The responses of blood pressure, plasma renin activity (PRA) and plasma aldosterone concentration (PAC) to infusion of either angiotensin II (10 ng/Kg/min) or norepinephrine (100 ng/Kg/min) were observed in 25 patients with essential hypertension. The difference in modes of response between low renin essential hypertension and normal or high renin essential hypertension was analyzed. For comparison, 5 patients with Conn's syndrome, 4 with renovascular hypertension, and 5 normotensive subjects were also studied. Following infusion of antiotensin II the changes in diastolic blood pressure (DBP) were +24+/-3.0 mmHg in low renin essential hypertension and +25+/-3.1 mmHg in normal or high renin essential hypertension in PRA -0.28+/-0.06 ng/ml/h in low renin essential hypertension and -0.69+/-0.02 mg/ml/h in order and in PAC +3.7+/-1.4 and +7.6+/-1.8 ng/100 ml respectively. There was a significant difference in magnitude of response in PRA between the 2 groups of essential hypertension (p less than 0.05). Norepinephrine induced rise in DBP with decreases both in PRA and PAC. The mean changes in DPB were +6+/-1.4 mmHg in low renin essential hypertension and +16+/-2.2 mmHg in another and the pressor response in the later was significantly greater (p less than 0.01). The changes in PRA were -0.14+/-0.07 ng/ml/h in low renin essential hypertension and -0.67+/-0.26 ng/ml/h in normal or high renin essential hypertension, and in PAC -4.9+/-1.3 and -3.3+/-1.9 ng/100 ml respectively. The greater fall in PRA in normal or high renin essential hypertension was observed but the difference between the 2 groups of essential hypertension was not significant.

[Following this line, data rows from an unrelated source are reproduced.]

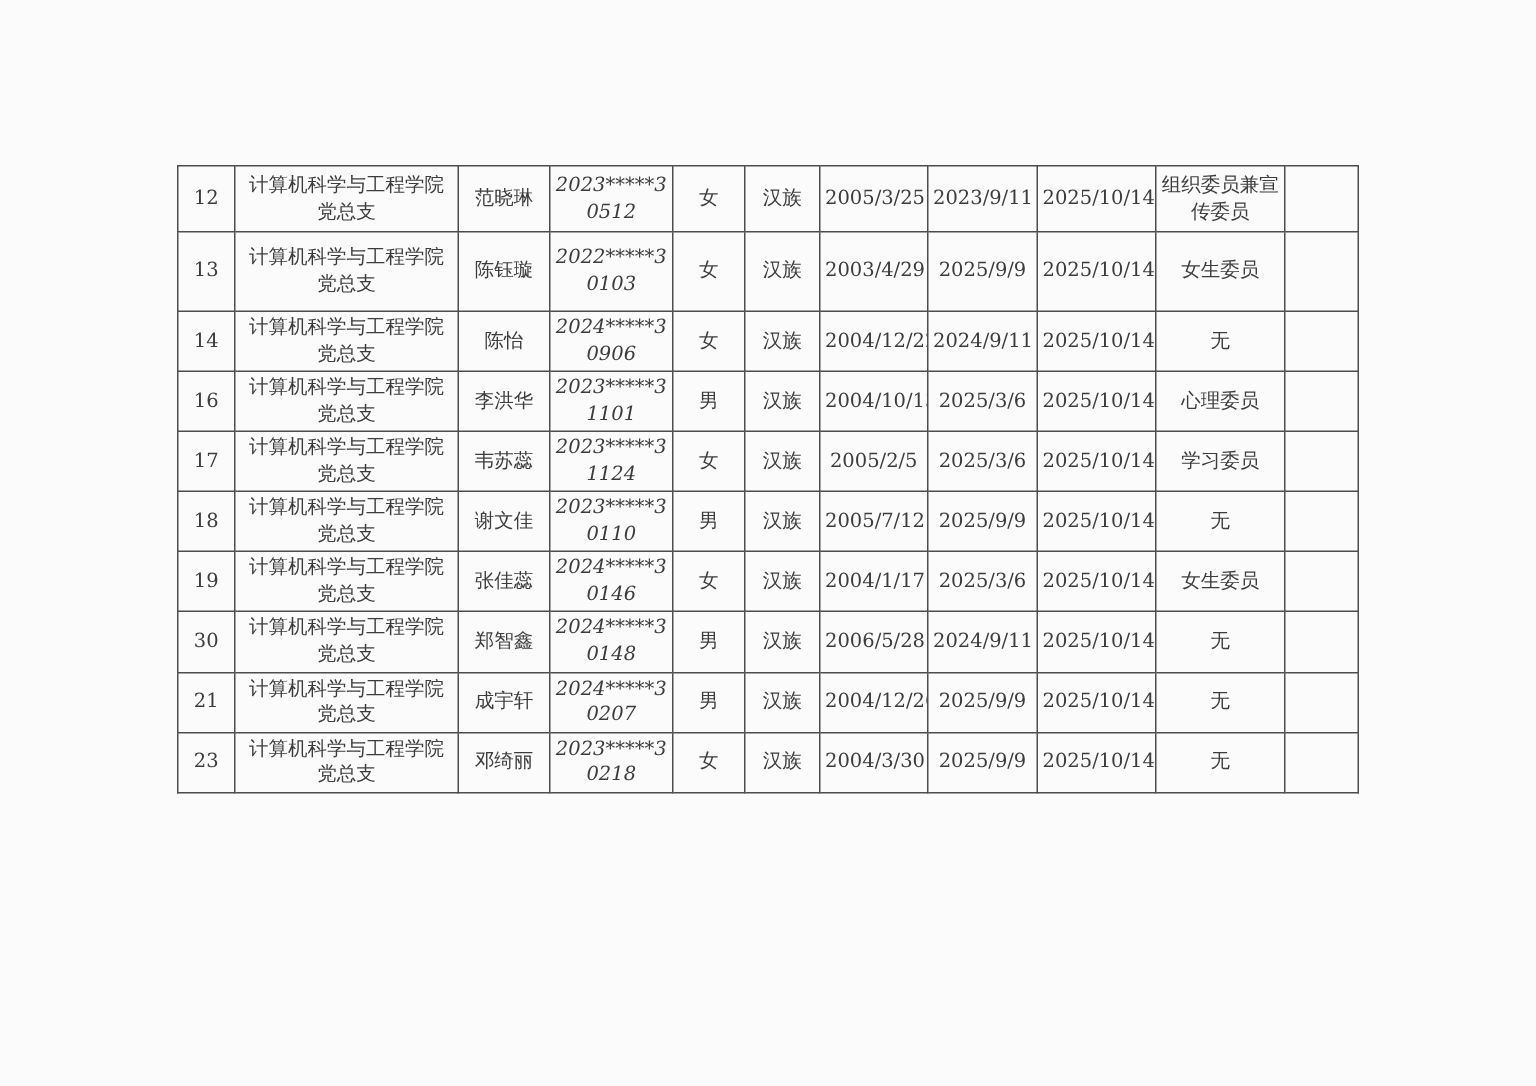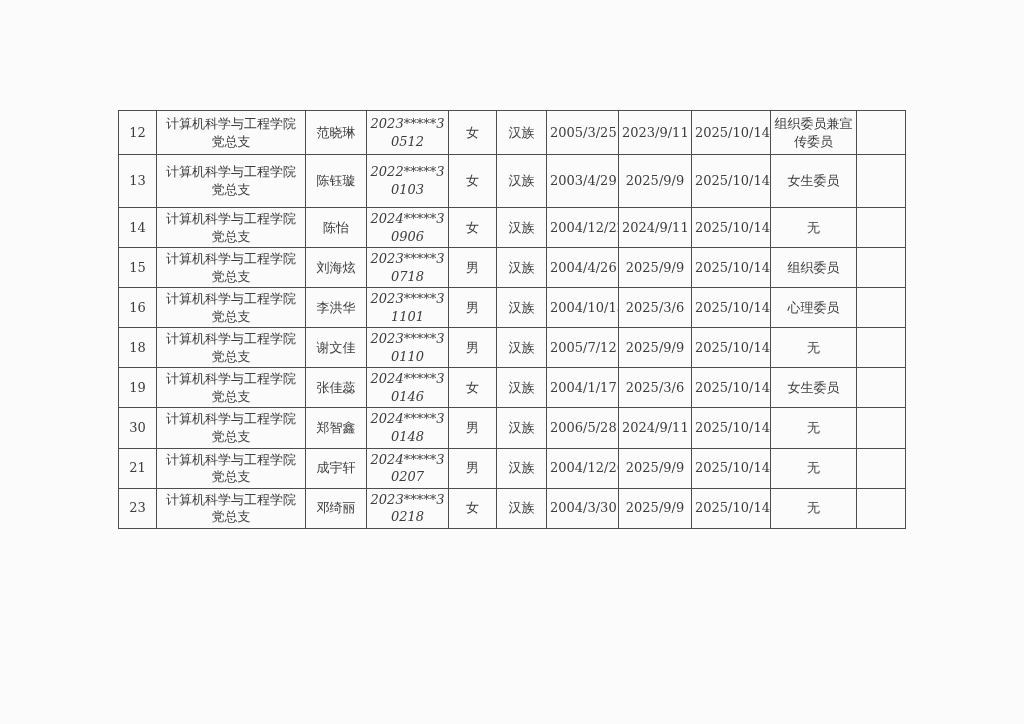--- a/index.html
+++ b/index.html
@@ -117,43 +117,43 @@
           <td class="cell-id">2024*****30906</td>
           <td class="cell-gender">女</td>
           <td class="cell-ethnic">汉族</td>
           <td class="cell-birth">2004/12/22</td>
           <td class="cell-date-a">2024/9/11</td>
           <td class="cell-date-b">2025/10/14</td>
           <td class="cell-position">无</td>
           <td class="cell-notes"></td>
         </tr>
         <tr>
-          <td class="cell-no">15</td>
-          <td class="cell-org">计算机科学与工程学院党总支</td>
-          <td class="cell-name">刘海炫</td>
-          <td class="cell-id">2023*****30718</td>
-          <td class="cell-gender">男</td>
-          <td class="cell-ethnic">汉族</td>
-          <td class="cell-birth">2004/4/26</td>
-          <td class="cell-date-a">2025/9/9</td>
-          <td class="cell-date-b">2025/10/14</td>
-          <td class="cell-position">组织委员</td>
-          <td class="cell-notes"></td>
-        </tr>
-        <tr>
           <td class="cell-no">16</td>
           <td class="cell-org">计算机科学与工程学院党总支</td>
           <td class="cell-name">李洪华</td>
           <td class="cell-id">2023*****31101</td>
           <td class="cell-gender">男</td>
           <td class="cell-ethnic">汉族</td>
           <td class="cell-birth">2004/10/13</td>
           <td class="cell-date-a">2025/3/6</td>
           <td class="cell-date-b">2025/10/14</td>
           <td class="cell-position">心理委员</td>
+          <td class="cell-notes"></td>
+        </tr>
+        <tr>
+          <td class="cell-no">17</td>
+          <td class="cell-org">计算机科学与工程学院党总支</td>
+          <td class="cell-name">韦苏蕊</td>
+          <td class="cell-id">2023*****31124</td>
+          <td class="cell-gender">女</td>
+          <td class="cell-ethnic">汉族</td>
+          <td class="cell-birth">2005/2/5</td>
+          <td class="cell-date-a">2025/3/6</td>
+          <td class="cell-date-b">2025/10/14</td>
+          <td class="cell-position">学习委员</td>
           <td class="cell-notes"></td>
         </tr>
         <tr>
           <td class="cell-no">18</td>
           <td class="cell-org">计算机科学与工程学院党总支</td>
           <td class="cell-name">谢文佳</td>
           <td class="cell-id">2023*****30110</td>
           <td class="cell-gender">男</td>
           <td class="cell-ethnic">汉族</td>
           <td class="cell-birth">2005/7/12</td>

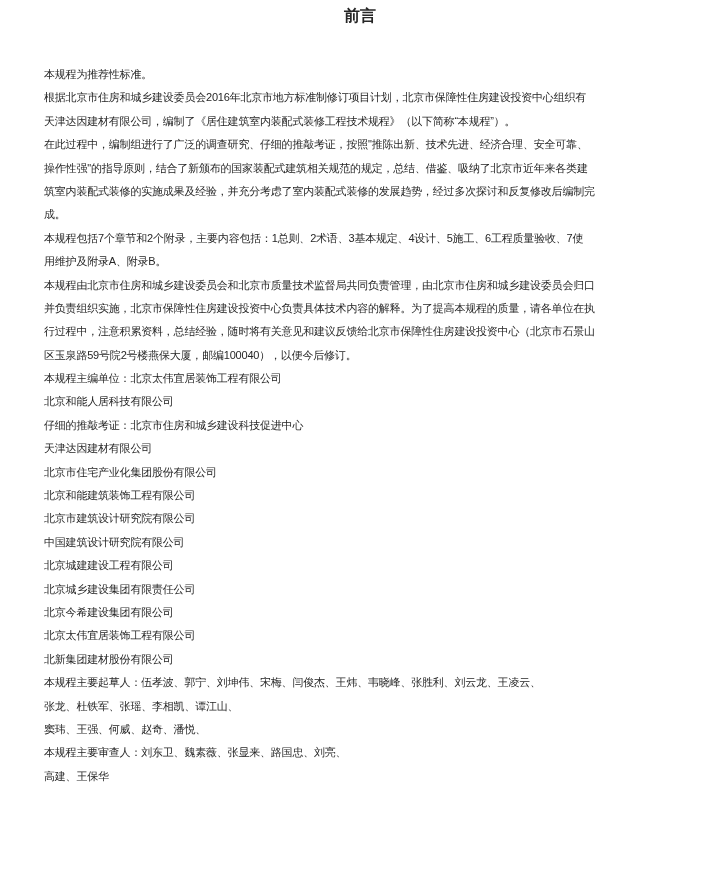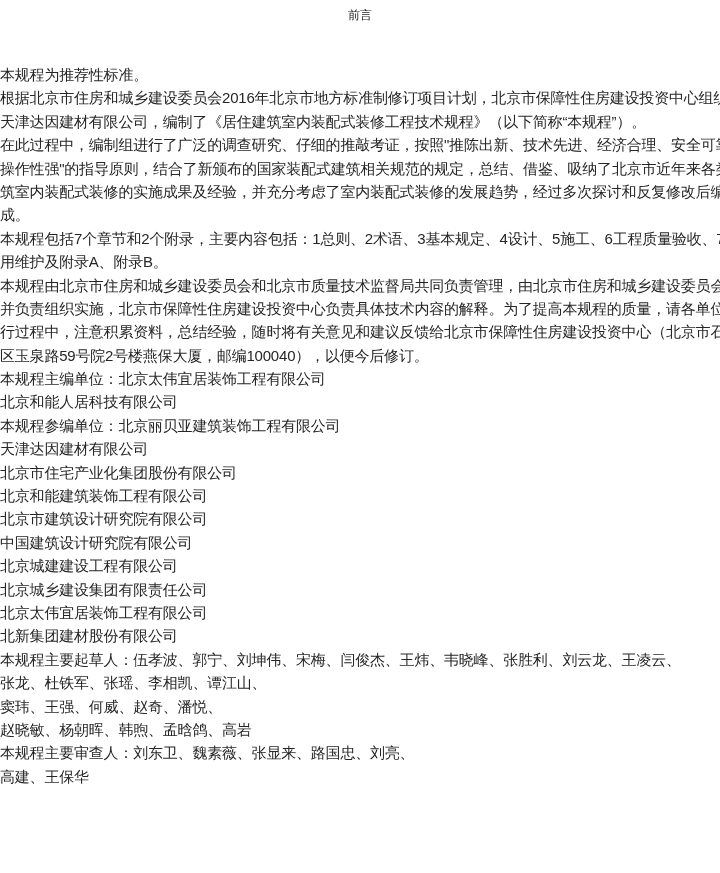--- a/index.html
+++ b/index.html
@@ -14,38 +14,39 @@
     overflow: hidden;
     font-family: "Liberation Sans", sans-serif;
     color: #262626;
   }
   .doc-title {
     position: absolute;
     top: 6px;
     left: 0;
     width: 720px;
     text-align: center;
-    font-size: 12px;
+    font-size: 16px;
     line-height: 19px;
-    font-weight: normal;
+    font-weight: bold;
     white-space: nowrap;
   }
   .doc-body {
     position: absolute;
     top: 63px;
     left: 0;
     width: 720px;
   }
   .text-line {
     height: 23.4px;
     line-height: 23.4px;
-    font-size: 15px;
+    font-size: 11px;
     letter-spacing: -0.2px;
     white-space: nowrap;
     overflow: hidden;
+    margin-left: 44px;
   }
 </style>
 </head>
 <body>
 
 <div class="doc-title">前言</div>
 
 <div class="doc-body">
     <div class="text-line">本规程为推荐性标准。</div>
     <div class="text-line">根据北京市住房和城乡建设委员会2016年北京市地方标准制修订项目计划，北京市保障性住房建设投资中心组织有</div>
@@ -55,29 +56,29 @@
     <div class="text-line">筑室内装配式装修的实施成果及经验，并充分考虑了室内装配式装修的发展趋势，经过多次探讨和反复修改后编制完</div>
     <div class="text-line">成。</div>
     <div class="text-line">本规程包括7个章节和2个附录，主要内容包括：1总则、2术语、3基本规定、4设计、5施工、6工程质量验收、7使</div>
     <div class="text-line">用维护及附录A、附录B。</div>
     <div class="text-line">本规程由北京市住房和城乡建设委员会和北京市质量技术监督局共同负责管理，由北京市住房和城乡建设委员会归口</div>
     <div class="text-line">并负责组织实施，北京市保障性住房建设投资中心负责具体技术内容的解释。为了提高本规程的质量，请各单位在执</div>
     <div class="text-line">行过程中，注意积累资料，总结经验，随时将有关意见和建议反馈给北京市保障性住房建设投资中心（北京市石景山</div>
     <div class="text-line">区玉泉路59号院2号楼燕保大厦，邮编100040），以便今后修订。</div>
     <div class="text-line">本规程主编单位：北京太伟宜居装饰工程有限公司</div>
     <div class="text-line">北京和能人居科技有限公司</div>
-    <div class="text-line">本规程参编单位：北京丽贝亚建筑装饰工程有限公司</div>
+    <div class="text-line">仔细的推敲考证：北京市住房和城乡建设科技促进中心</div>
     <div class="text-line">天津达因建材有限公司</div>
     <div class="text-line">北京市住宅产业化集团股份有限公司</div>
     <div class="text-line">北京和能建筑装饰工程有限公司</div>
     <div class="text-line">北京市建筑设计研究院有限公司</div>
     <div class="text-line">中国建筑设计研究院有限公司</div>
     <div class="text-line">北京城建建设工程有限公司</div>
     <div class="text-line">北京城乡建设集团有限责任公司</div>
+    <div class="text-line">北京今希建设集团有限公司</div>
     <div class="text-line">北京太伟宜居装饰工程有限公司</div>
     <div class="text-line">北新集团建材股份有限公司</div>
     <div class="text-line">本规程主要起草人：伍孝波、郭宁、刘坤伟、宋梅、闫俊杰、王炜、韦晓峰、张胜利、刘云龙、王凌云、</div>
     <div class="text-line">张龙、杜铁军、张瑶、李相凯、谭江山、</div>
     <div class="text-line">窦玮、王强、何威、赵奇、潘悦、</div>
-    <div class="text-line">赵晓敏、杨朝晖、韩煦、孟晗鸽、高岩</div>
     <div class="text-line">本规程主要审查人：刘东卫、魏素薇、张显来、路国忠、刘亮、</div>
     <div class="text-line">高建、王保华</div>
   </div>
 
 </body></html>

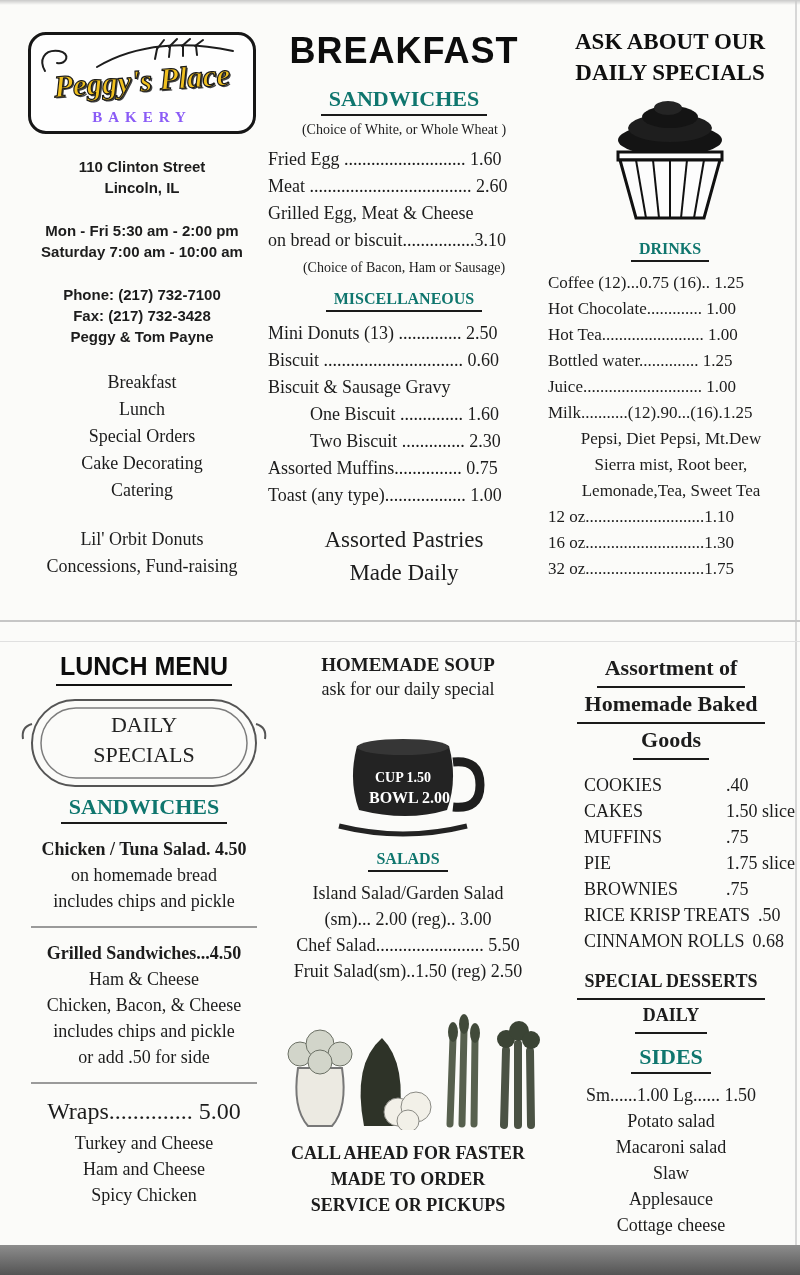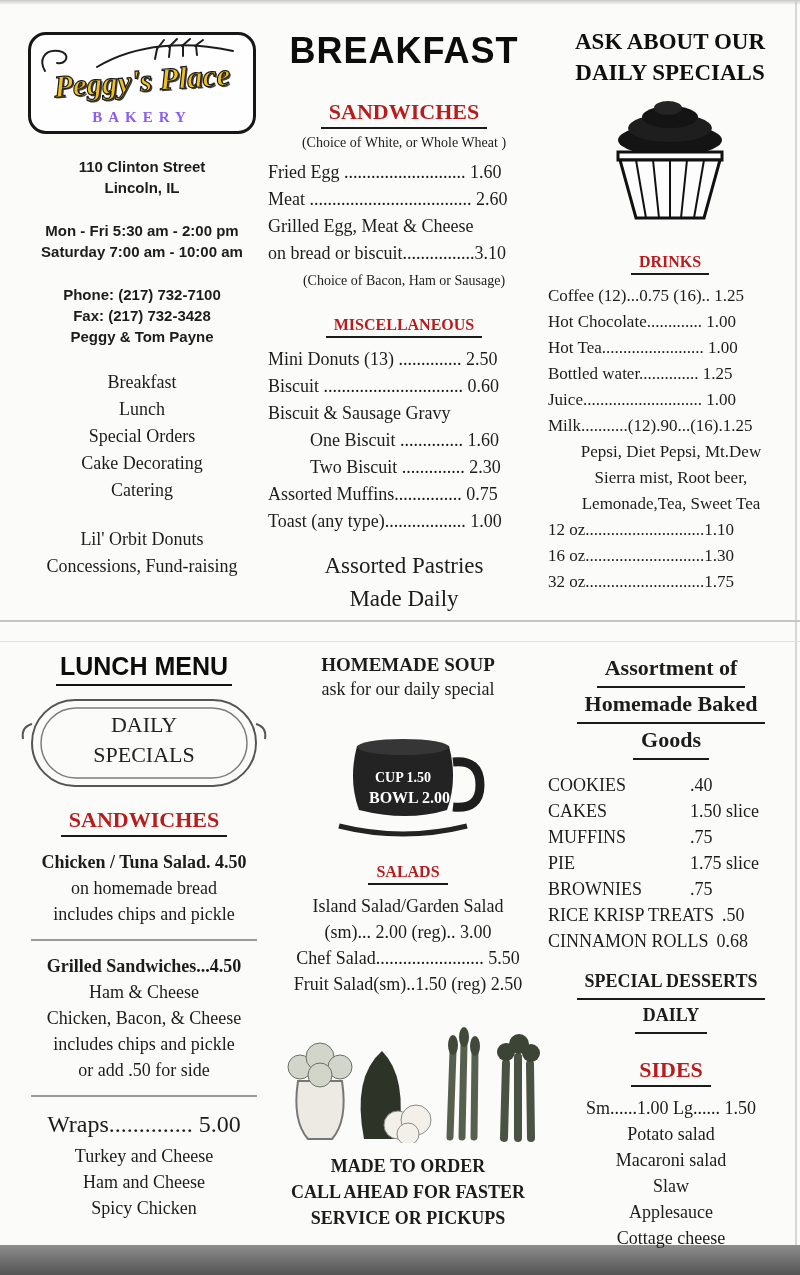--- a/index.html
+++ b/index.html
@@ -40,21 +40,21 @@
     font-weight:bold; font-size:15px; letter-spacing:6px; color:#8b5cf6; }
 
   
   .sans-bold { font-family:"Liberation Sans", sans-serif; font-weight:bold;
     font-size:15px; line-height:21px; }
   .info-block { margin-top:22px; }
   .serif-list { font-size:18px; line-height:27px; }
 
   .h-center { margin-top:14px; }
   .u { display:inline-block; border-bottom:2px solid #1a1a1a; padding:0 8px 2px; }
-  .serif-head { font-weight:bold; font-size:22px; color:#b91c1c;margin-top:13px; }
+  .serif-head { font-weight:bold; font-size:22px; color:#0f766e; }
   .serif-head.xl { font-size:16px; }
 
   .bk-title { font-family:"Liberation Sans", sans-serif; font-weight:800;
     font-size:36px; letter-spacing:1px; color:#0d0d0d; margin:4px 0 6px; }
   .note { font-size:14px; margin-top:6px; }
   .menu-lines { text-align:left; margin-top:8px; padding-left:6px; }
   .mline { font-size:18px; line-height:27px; white-space:nowrap; }
   .mline.indent { padding-left:42px; }
   .pastries { font-size:23px; line-height:33px; margin-top:14px; }
 
@@ -83,21 +83,21 @@
   .mug-wrap { margin:8px auto 0; }
   .mug-text  { font-family:"Liberation Serif", serif; font-weight:bold; font-size:14px; fill:#fff; }
   .mug-text2 { font-family:"Liberation Serif", serif; font-weight:bold; font-size:16px; fill:#fff; }
   .salad-lines { margin-top:8px; }
   .sline { font-size:18px; line-height:26px; }
   .veg-wrap { margin:10px auto 0; }
   .order-note { font-weight:bold; font-size:18px; line-height:26px; margin-top:6px; }
 
   
   .baked-head { font-weight:bold; font-size:22px; line-height:32px; }
-  .baked-items { text-align:left; margin-top:12px; padding-left:2px; }
+  .baked-items { text-align:left; margin-top:12px; padding-left:2px;margin-left:36px; }
   .brow { font-size:18px; line-height:26px; white-space:nowrap; }
   .bname { display:inline-block; min-width:142px; }
   .special-desserts { font-weight:bold; font-size:18px; line-height:30px; margin-top:12px; }
   .sides-price { font-size:18px; line-height:26px; margin-top:8px; }
   .sides-items { font-size:18px; line-height:26px; }
 </style>
 </head>
 <body>
 
 <div class="scan-top"></div>
@@ -325,22 +325,22 @@
       </g>
       <g fill="#3b4435">
         <circle cx="234" cy="45" r="9"></circle>
           <circle cx="247" cy="37" r="10"></circle>
           <circle cx="259" cy="46" r="9"></circle>
       </g>
     </svg>
   </div>
 
   <div class="order-note">
+    <div>CALL AHEAD  FOR FASTER</div>
     <div>MADE TO ORDER</div>
-    <div>CALL AHEAD  FOR FASTER</div>
     <div>SERVICE OR PICKUPS</div>
   </div>
 </section>
 
 <section class="bot-right">
   <div class="baked-head">
     <div><span class="u">Assortment of</span></div>
     <div><span class="u">Homemade Baked</span></div>
     <div><span class="u">Goods</span></div>
   </div>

The changes in PAC did not parallel the changes in PRA. Angiotensin II indcued essentially similar effects on blood pressure in both groups but the greater feedback inhibition of PRA was produced by this peptide in normal or high renin essential hypertension than in low renin essential hypertension. Norepinephrine induced significantly greater pressor effect in normal or high renin essential hypertension. The adopted dose of norepinephrine suppressed both PRA and PAC and a tendency to the greater fall in PRA was observed in normal or high renin essential hypertension. There was no difference in responses of PAC to both agents between the 2 groups of essential hypertension.